I am having problem understanding this:
i solved (a) :
(4x^3 y^2 + 3x^2 y^4)dx+(2x^4 y + 4x^3 y^3)dy=0
and got this:
x^4 y^2 +x^3 Y^4 = c
the question is (b) to solve for IC :
y(0)=0
and give all the solution. what is there beside x=0 ; y=0 ??
i think maybe x=-y^2 but I'm not sure
thanks for the help
mormor83
• November 13th 2009, 06:38 AM
Calculus26
From the IC:

c= 0

Therfore you would think

x^4 y^2 + x^3 y^4 = 0 is the solution

However

dy/dx = (4x^3 y^2 + 3x^2 y^4)/2x^4 y + 4x^3 y^3)

reduces to:

dy/dx = (4x^3 y + 3x^2 y^3)/2x^4 + 4x^3 y^2)

which has the equiilibrium solution y = 0 as well

Another way of looking at this is

x^4 y^2 + x^3 y^4 = 0

y^2( x^4 +x^3y^2) =0

which yields y = 0 or x = -y^2 as you suggested.

Note

dy/dx = (4x^3 y + 3x^2 y^3)/2x^4 + 4x^3 y^2)
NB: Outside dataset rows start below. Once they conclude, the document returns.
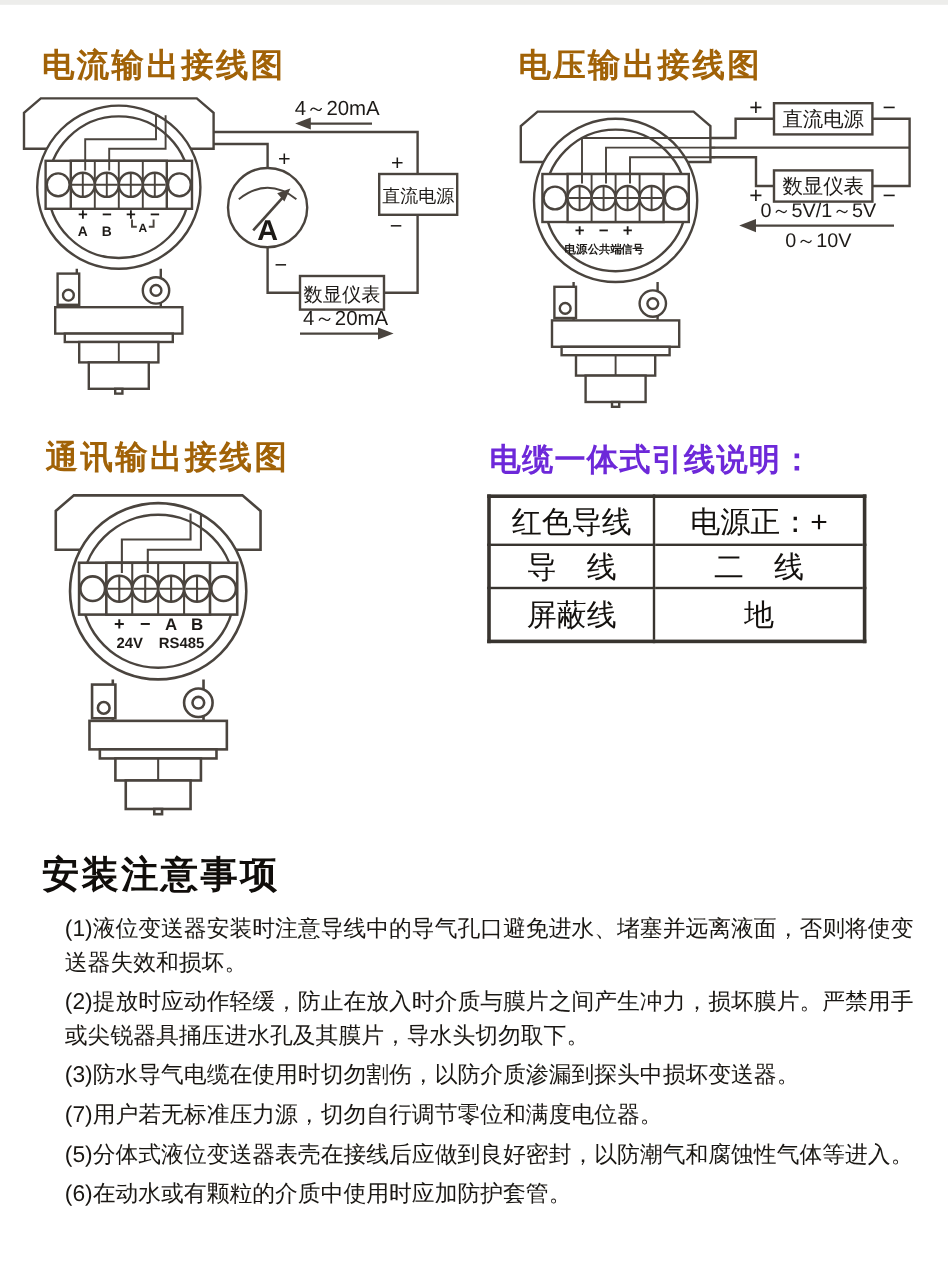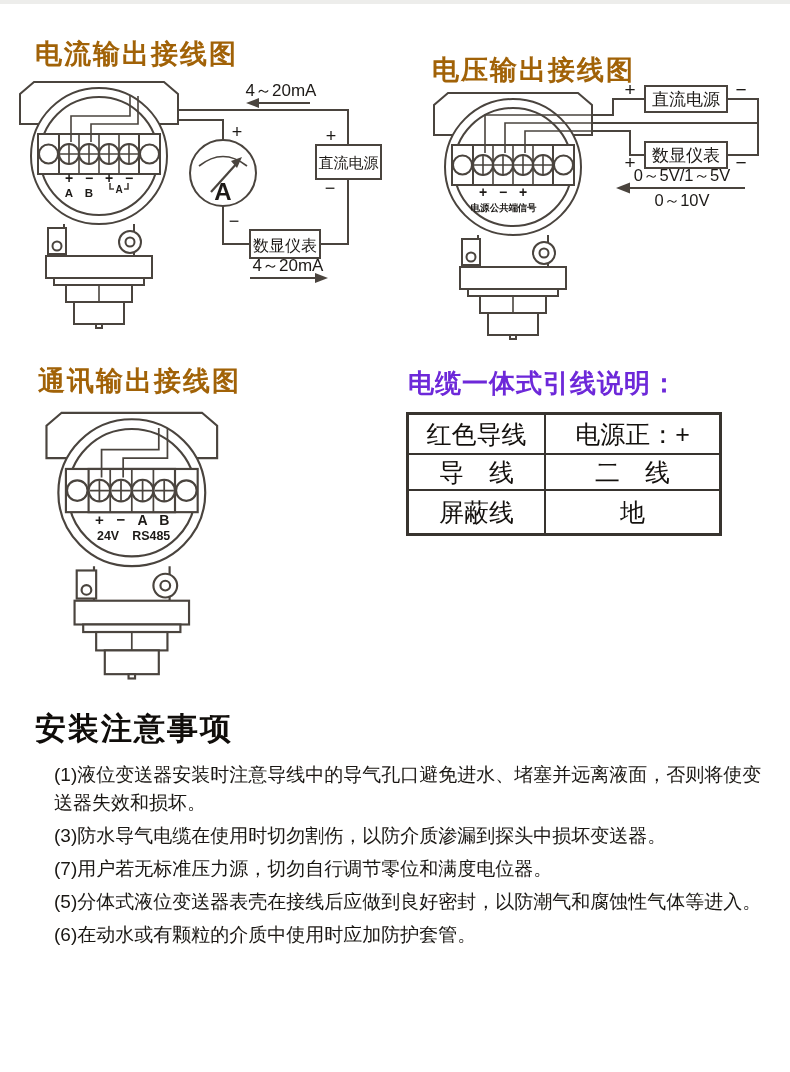"电压输出接线图" div.abs { top: 52px -> 36px }
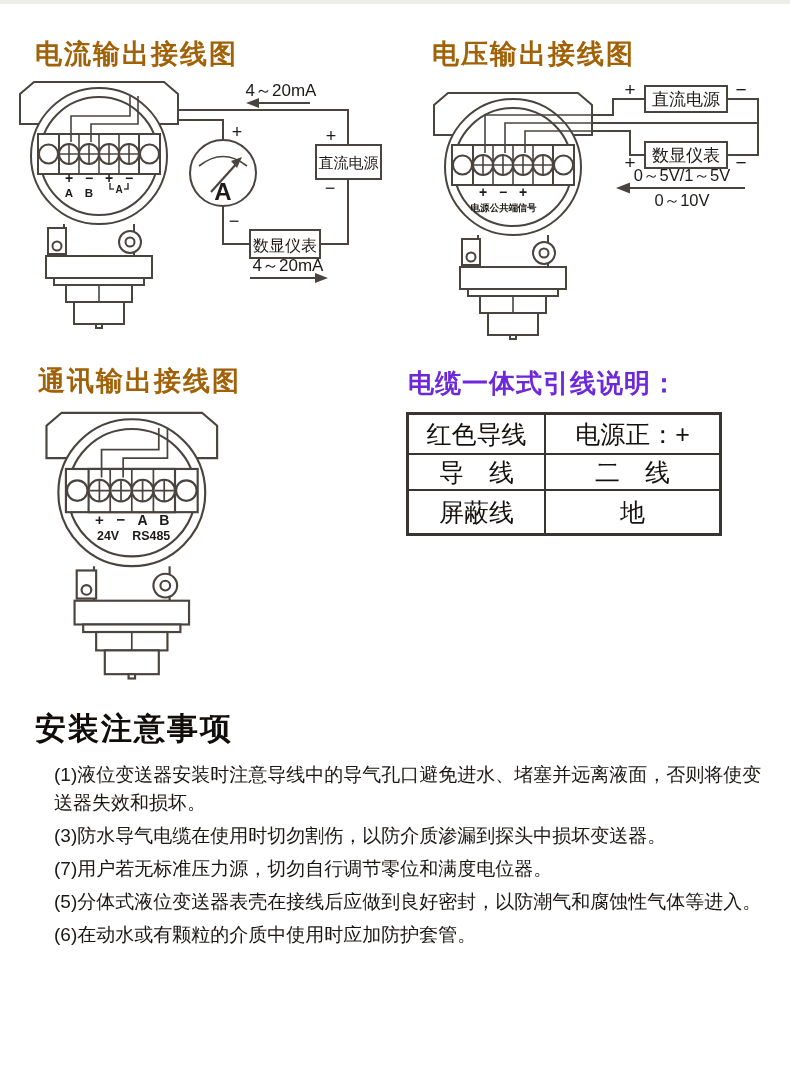"(2)提放时应动作轻缓，防止在放入时介质与膜片之间产生冲力，损坏膜片。严禁用手或" p { html: none -> <p>(2)提放时应动作轻缓，防止在放入时介质与膜片之间产生冲力，损坏膜片。严禁用手或尖锐器具捅压进水孔及其膜片，导水头切勿取下。</p> }
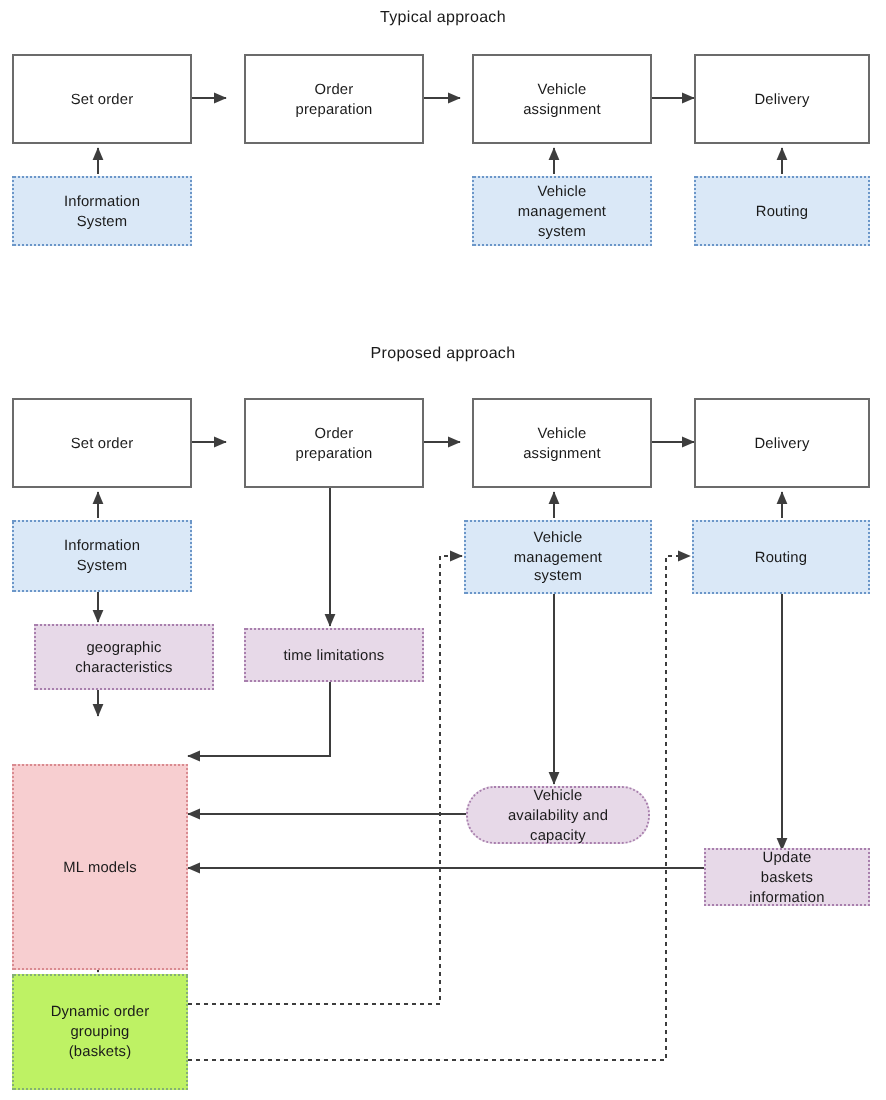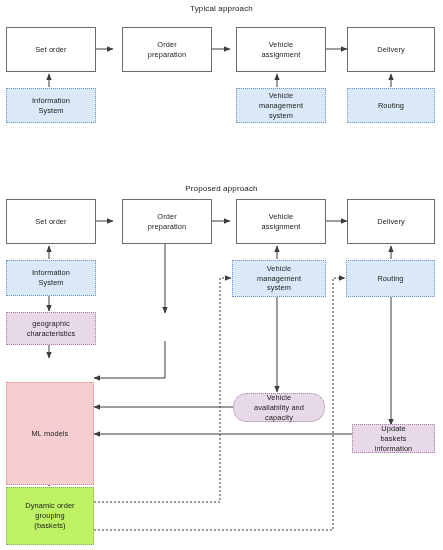"Proposed approach" div.title { margin-top: 12px -> none }
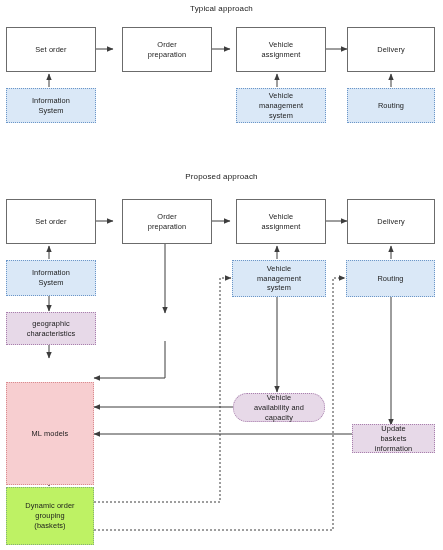"geographic characteristics" div.node { left: 6px -> 17px }
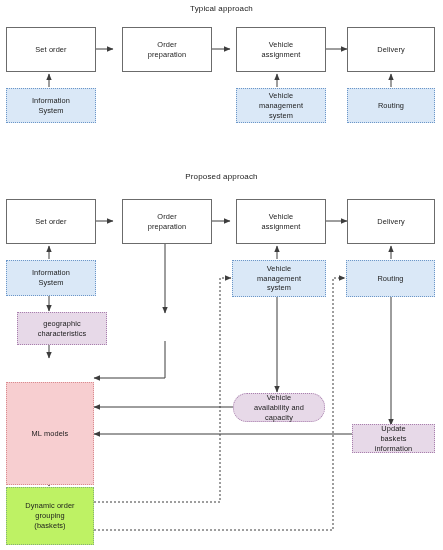"time limitations" div.node { html: none -> <div>time limitations</div> }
does not satisfy the conditions of the uniqueness theorem.
• November 13th 2009, 06:40 AM
Peritus
This is the resulting equation after applying the IC:

$
x^3 y^2 \left( {x + y^2 } \right) = 0
$

so all the possible solutions are on the following curve:

$
y = \left\{ {\left. { \pm \sqrt { - x} } \right|x \geqslant 0} \right\}
$

which is a canonical parabola rotated 90 degrees to the left.
• November 13th 2009, 10:44 AM
mormor83
thank you very much for that. ( just as i thought but i was not sure)
by the way what do you use to write in "math font"?